During the six months ended June 30, 2011, the Company acquired three O&P companies, operating a total of four patient-care centers. The aggregate purchase price for these O&P businesses was $7.3 million. Of this aggregate purchase price, $1.1 million consisted of promissory notes, $0.9 million is made up of contingent consideration payable within the next two years, and $5.3 million was paid in cash. Contingent consideration is reported as other liabilities on the Company’s consolidated balance sheet. The Company recorded approximately $4.9 million of goodwill related to these acquisitions, and the expenses incurred related to these acquisitions were insignificant and are included in other operating expenses.
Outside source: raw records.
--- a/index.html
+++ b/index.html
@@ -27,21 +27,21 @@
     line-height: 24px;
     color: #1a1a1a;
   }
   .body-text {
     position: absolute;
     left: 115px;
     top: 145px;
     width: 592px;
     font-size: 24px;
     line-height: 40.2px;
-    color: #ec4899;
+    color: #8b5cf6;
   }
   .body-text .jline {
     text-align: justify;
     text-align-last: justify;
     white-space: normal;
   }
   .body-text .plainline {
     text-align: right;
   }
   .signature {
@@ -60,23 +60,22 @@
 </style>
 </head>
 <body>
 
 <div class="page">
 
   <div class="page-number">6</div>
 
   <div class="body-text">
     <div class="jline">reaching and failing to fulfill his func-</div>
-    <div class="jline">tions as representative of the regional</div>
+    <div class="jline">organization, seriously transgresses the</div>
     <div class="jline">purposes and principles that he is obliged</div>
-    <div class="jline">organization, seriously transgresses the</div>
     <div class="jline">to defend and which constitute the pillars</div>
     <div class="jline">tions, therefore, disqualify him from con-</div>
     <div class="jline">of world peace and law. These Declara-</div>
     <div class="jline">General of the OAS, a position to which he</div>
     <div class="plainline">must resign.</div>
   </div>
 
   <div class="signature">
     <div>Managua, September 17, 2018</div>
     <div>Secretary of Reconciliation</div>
The results of operations for this acquisition are included in the Company’s results of operations from the date of acquisition. Pro forma results would not be materially different. The Company made the election to treat the acquisitions in 2011 as asset purchases, and therefore, goodwill is amortizable for tax purposes.

 

In connection with contingent consideration agreements with acquisitions completed prior to adoption of the revised authoritative guidance for business combinations becoming effective, the Company made payments of $0.7 million and $1.0 million during the six months ended June 30, 2011 and 2010, respectively. The Company has accounted for these amounts as additional purchase price, resulting in an increase in goodwill. In connection with contingent consideration agreements with acquisitions completed subsequent to adoption of revised authoritative guidance, the Company made payments of $0.6 million in the first six months of 2011 and none in the same period 2010. The Company estimates that it may pay up to a total of $4.9 million related to contingent consideration provisions of acquisitions in future periods. Of the $4.9 million, $4.7 million is related to acquisitions completed after adoption of the revised authoritative guidance.